Before the night of the Passover, God instructed the Hebrew people to prepare for something big that was about to happen.  The time of freedom was about to come and we learn how quickly when God gave instructions to Moses on how the Passover should be eaten.

 

“This is how you are to eat it.  With your cloak tucked into your belt, our sandals on your feet and your staff in your hand.  Eat it in haste; it is the LORD’s Passover.  “On that same night I will pass through Egypt and strike down every firstborn—both men and animals – and I will bring judgment on al the gods of Egypt.  I am the LORD.  The blood will be a sign for you on the houses where you are, and when I see the blood, I will pass over you.
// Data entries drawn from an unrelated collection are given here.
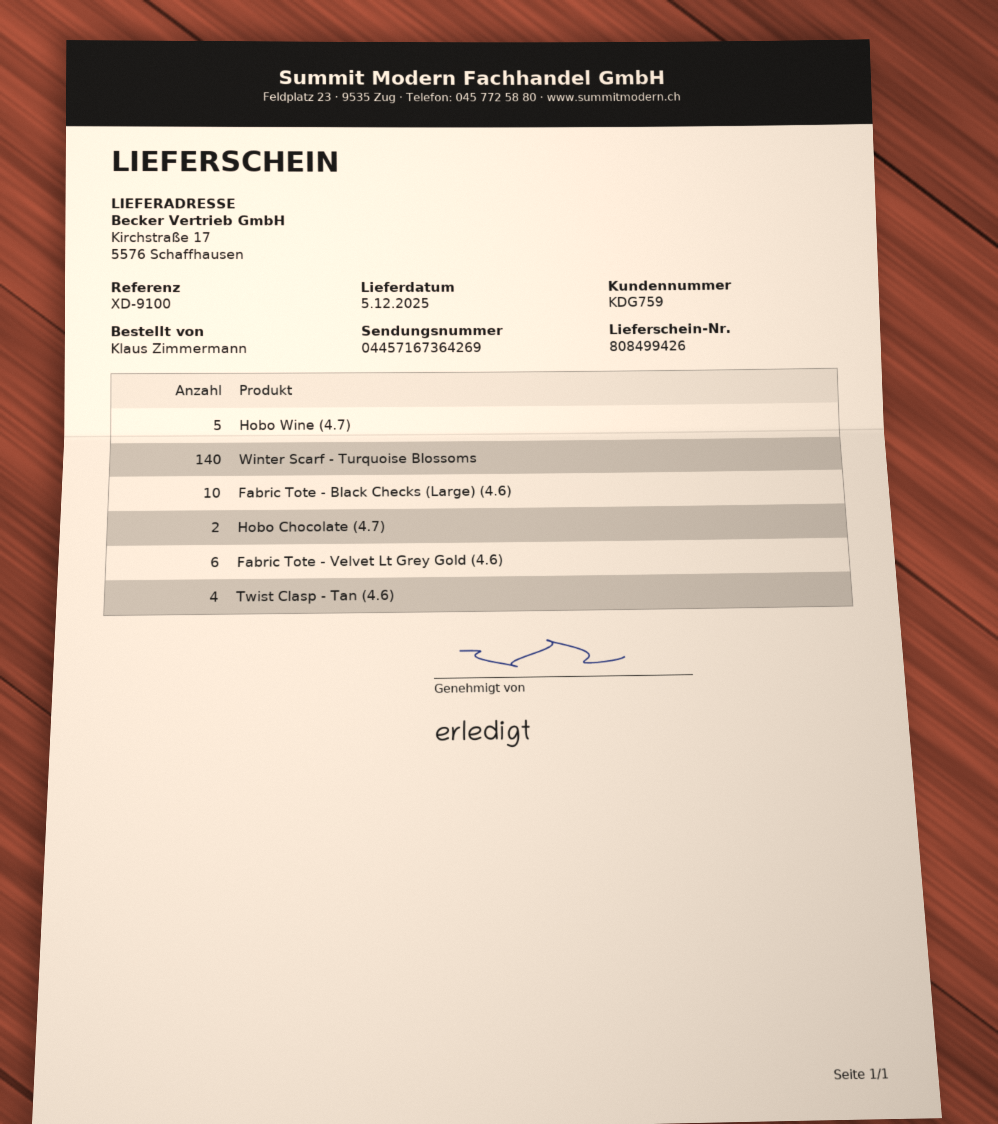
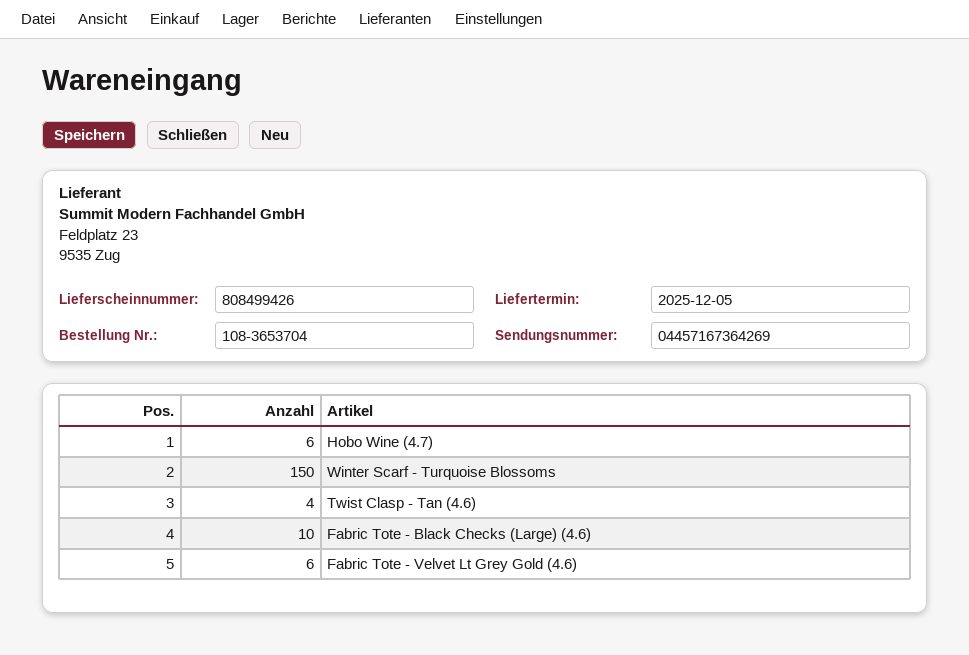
Hobo Wine (4.7): 5 -> 6
Winter Scarf - Turquoise Blossoms: 140 -> 150
Hobo Chocolate (4.7): 2 -> none

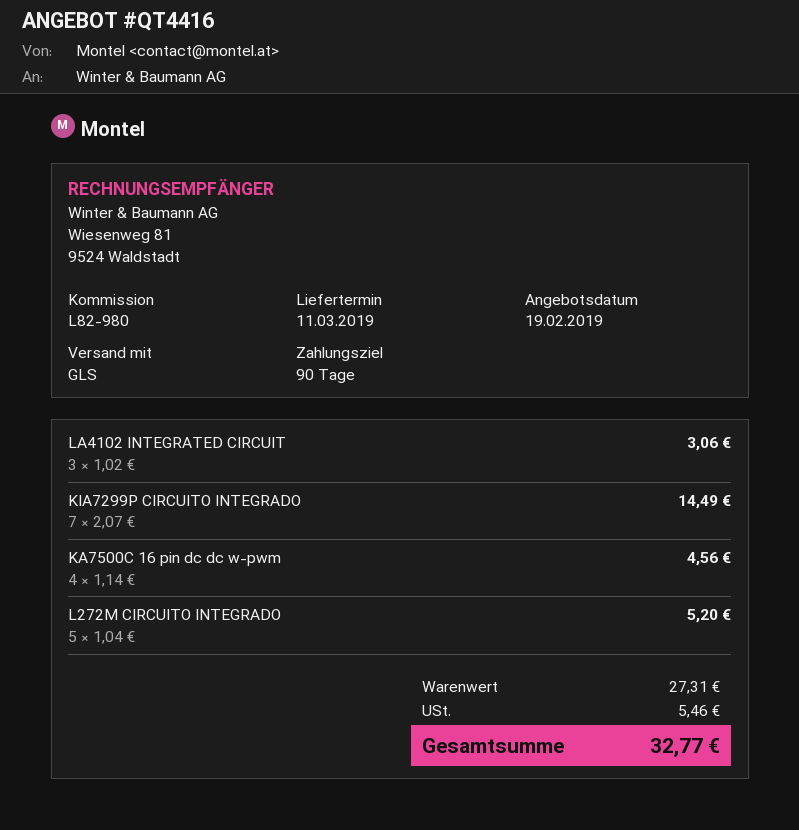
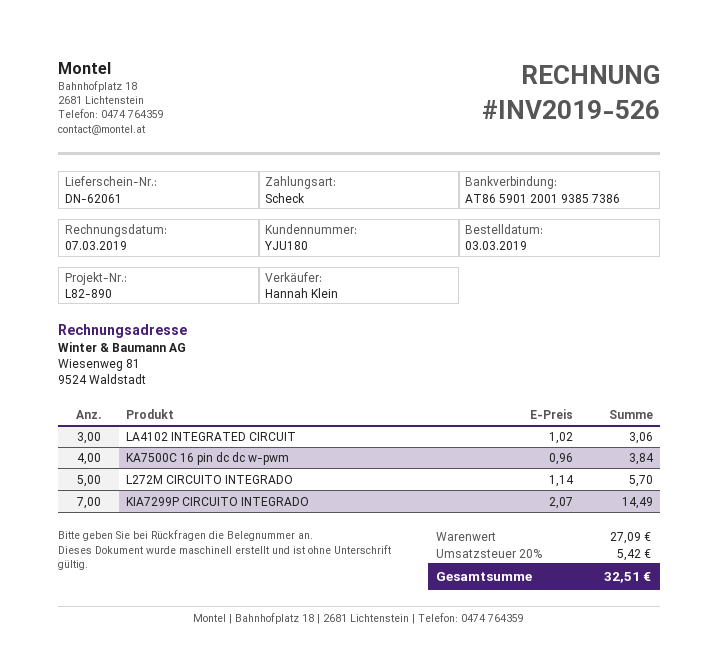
reference: L82-980 -> L82-890
KA7500C 16 pin dc dc w-pwm: 4 x 1.14 = 4.56 -> 4 x 0.96 = 3.84
L272M CIRCUITO INTEGRADO: 5 x 1.04 = 5.20 -> 5 x 1.14 = 5.70
subtotal: 27.31 -> 27.09
tax: 5.46 -> 5.42
total: 32.77 -> 32.51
No destructive plague will touch you when I strike Egypt” (Exodus 12:11-13).

 

Throughout the narrative we have learned over and over again that while God would strike Egypt with darkness or hail, etc., he would not strike Goshen with these plagues.  Finally, in the tenth plague, we once again notice that God will not pour his wrath upon his people.  It isn’t that his people were without sin and did not exploit others in any way (though they certainly did not in proportion to the Egyptians) that God spared them. The reason why God spared the Israelites was because they were his children by faith and because they believed him, he was gracious to them.

 

Dr. Tony Evans has a great illustration about what it must have been like for the Hebrew people on that fateful Passover night when the firstborn of all Egypt were struck down.  Can you imagine what this must have been like for these families on that evening when they knew what was going to come?  All through the night the land of Egypt was filled with the awful sorrow of families who awoke only to find the firstborn of their households no longer with them.  Can you imagine even more what it must have been like for those firstborn Hebrew children locked down in their homes and waiting for this terrible evening to pass.  As she sobs and the wailing spread throughout the land, they must have wondered if they too would have to face death that evening.  Perhaps as a firstborn began to be gripped with fear and jump into his mother’s arms and crying out, “mommy, what is going to happen to me?”  And in the midst of that horror, the little boy’s dad would lean over and say, “son, don’t worry, look at the blood on the doorpost.  Because of the blood of the lamb, you will be spared.  Son keep looking at the blood and know that you will live.”  This illustration is a great reminder for us as Christians. 

 

Sometimes we worry if God will really accept us on that day, and the reality is that our relationship with him is something that we ought to think long and hard about.  But if you have begun a relationship with Jesus Christ; if you have repented (i.e., turned away) from your sin; if you have asked him to wash away your sin through a genuine trust of his death on your behalf; if you believe that he has been raised from the dead and if you have asked him to be your Lord and Master and you really meant every word of it – you are His child and you have no reason to fear because God will never pour out his wrath on his people.  This is the most important decision that any person could ever make.  This is where a relationship with God starts and this is a commitment that Pharaoh, sadly, wasn’t willing to make.  Trust him today and experience true freedom.